Difference listings
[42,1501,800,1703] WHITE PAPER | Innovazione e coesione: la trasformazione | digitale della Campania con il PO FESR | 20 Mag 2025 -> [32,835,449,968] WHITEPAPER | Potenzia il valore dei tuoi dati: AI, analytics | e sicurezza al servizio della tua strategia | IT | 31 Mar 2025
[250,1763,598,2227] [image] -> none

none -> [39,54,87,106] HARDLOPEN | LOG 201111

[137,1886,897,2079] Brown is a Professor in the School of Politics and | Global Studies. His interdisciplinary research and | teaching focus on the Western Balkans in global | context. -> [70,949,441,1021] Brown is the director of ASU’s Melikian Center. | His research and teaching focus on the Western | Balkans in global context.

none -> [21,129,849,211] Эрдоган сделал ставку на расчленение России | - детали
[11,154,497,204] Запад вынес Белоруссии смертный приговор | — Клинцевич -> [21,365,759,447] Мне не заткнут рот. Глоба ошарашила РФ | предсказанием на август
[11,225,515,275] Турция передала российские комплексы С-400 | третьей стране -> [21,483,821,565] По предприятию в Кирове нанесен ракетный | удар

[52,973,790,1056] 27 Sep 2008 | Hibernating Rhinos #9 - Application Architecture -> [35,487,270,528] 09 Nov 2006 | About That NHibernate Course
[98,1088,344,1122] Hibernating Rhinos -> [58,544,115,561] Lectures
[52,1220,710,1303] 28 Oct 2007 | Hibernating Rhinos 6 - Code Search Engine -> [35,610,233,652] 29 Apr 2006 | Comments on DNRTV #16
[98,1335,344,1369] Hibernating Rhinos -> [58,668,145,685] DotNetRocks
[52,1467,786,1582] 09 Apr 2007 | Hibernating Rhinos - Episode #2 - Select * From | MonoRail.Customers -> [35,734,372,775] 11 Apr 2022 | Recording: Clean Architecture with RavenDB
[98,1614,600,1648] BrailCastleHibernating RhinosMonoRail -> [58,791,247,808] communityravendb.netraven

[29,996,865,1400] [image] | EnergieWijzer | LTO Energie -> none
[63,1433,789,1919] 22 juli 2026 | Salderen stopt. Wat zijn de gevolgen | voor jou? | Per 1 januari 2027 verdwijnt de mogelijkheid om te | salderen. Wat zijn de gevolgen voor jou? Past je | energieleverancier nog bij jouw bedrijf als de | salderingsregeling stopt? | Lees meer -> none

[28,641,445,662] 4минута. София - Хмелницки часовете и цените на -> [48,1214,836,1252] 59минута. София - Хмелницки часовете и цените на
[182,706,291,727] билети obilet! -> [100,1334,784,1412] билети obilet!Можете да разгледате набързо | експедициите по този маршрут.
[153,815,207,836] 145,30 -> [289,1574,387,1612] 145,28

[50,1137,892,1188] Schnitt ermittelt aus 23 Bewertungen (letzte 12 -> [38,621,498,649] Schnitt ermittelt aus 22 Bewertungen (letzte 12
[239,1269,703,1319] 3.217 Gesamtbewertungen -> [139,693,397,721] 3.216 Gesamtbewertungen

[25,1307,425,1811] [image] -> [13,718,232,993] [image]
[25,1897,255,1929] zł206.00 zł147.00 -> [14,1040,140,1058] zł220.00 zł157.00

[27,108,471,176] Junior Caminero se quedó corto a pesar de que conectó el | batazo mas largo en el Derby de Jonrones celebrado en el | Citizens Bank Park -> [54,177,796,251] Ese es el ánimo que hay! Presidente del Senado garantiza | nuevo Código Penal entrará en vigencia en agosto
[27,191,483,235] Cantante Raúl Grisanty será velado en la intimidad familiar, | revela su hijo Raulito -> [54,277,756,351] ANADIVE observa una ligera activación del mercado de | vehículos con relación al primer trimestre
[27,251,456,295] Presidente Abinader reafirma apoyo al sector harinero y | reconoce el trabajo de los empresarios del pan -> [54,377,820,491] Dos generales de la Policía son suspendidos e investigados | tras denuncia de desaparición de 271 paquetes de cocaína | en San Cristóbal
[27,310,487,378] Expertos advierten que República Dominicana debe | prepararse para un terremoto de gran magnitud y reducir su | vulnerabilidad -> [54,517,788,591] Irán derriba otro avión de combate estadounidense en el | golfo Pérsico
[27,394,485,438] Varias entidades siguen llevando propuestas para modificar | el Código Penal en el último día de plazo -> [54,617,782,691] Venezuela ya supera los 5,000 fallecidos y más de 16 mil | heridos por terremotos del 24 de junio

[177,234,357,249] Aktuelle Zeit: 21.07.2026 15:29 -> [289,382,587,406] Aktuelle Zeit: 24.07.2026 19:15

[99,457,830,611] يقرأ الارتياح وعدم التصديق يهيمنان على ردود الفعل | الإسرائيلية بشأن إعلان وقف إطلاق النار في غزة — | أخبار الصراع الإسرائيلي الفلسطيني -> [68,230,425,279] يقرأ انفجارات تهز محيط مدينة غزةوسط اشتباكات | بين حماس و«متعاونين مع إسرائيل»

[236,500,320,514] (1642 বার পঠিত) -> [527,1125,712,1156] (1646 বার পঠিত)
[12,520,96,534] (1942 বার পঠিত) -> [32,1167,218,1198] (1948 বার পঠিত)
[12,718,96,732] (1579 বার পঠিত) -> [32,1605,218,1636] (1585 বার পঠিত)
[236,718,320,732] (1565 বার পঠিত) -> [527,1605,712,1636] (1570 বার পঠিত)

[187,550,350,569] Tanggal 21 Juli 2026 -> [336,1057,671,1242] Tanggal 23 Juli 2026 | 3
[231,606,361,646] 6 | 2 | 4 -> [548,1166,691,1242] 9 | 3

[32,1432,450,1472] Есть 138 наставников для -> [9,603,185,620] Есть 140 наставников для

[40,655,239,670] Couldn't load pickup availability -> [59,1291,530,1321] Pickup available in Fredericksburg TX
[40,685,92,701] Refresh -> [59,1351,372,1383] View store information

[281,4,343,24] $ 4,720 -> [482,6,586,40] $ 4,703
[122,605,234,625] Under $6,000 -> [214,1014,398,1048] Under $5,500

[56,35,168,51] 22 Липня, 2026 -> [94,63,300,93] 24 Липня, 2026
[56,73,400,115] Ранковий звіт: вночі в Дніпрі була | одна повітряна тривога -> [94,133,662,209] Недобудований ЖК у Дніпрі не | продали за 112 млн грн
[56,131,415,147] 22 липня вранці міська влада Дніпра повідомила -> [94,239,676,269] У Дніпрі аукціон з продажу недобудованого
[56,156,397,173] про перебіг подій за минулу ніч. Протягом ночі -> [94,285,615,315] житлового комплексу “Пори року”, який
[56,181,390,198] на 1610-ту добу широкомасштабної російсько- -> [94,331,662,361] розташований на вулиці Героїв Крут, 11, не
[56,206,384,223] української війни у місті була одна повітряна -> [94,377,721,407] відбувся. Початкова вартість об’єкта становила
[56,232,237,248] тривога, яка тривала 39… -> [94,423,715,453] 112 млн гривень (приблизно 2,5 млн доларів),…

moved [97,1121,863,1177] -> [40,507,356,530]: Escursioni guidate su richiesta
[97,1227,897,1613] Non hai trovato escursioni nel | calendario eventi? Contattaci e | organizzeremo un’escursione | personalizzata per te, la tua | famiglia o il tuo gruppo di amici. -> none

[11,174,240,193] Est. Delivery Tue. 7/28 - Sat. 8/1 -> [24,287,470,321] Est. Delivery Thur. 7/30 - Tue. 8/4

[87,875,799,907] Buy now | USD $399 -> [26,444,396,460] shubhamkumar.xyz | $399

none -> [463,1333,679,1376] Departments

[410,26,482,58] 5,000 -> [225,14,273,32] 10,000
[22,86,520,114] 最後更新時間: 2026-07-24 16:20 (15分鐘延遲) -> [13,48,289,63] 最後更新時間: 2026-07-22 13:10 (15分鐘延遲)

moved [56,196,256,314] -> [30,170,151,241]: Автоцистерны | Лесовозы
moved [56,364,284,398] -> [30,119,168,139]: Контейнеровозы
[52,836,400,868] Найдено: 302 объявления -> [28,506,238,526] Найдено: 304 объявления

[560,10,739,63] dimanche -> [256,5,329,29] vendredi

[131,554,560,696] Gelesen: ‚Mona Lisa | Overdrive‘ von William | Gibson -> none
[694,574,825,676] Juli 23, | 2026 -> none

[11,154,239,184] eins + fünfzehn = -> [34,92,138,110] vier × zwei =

— Task to complete —
An exact copy of the lines above between the line holding "[12,520,96,534] (1942 বার" and the line holding "[236,718,320,732] (1565 বার", inclusive, is the whole answer.

— Completed exercise —
[12,520,96,534] (1942 বার পঠিত) -> [32,1167,218,1198] (1948 বার পঠিত)
[12,718,96,732] (1579 বার পঠিত) -> [32,1605,218,1636] (1585 বার পঠিত)
[236,718,320,732] (1565 বার পঠিত) -> [527,1605,712,1636] (1570 বার পঠিত)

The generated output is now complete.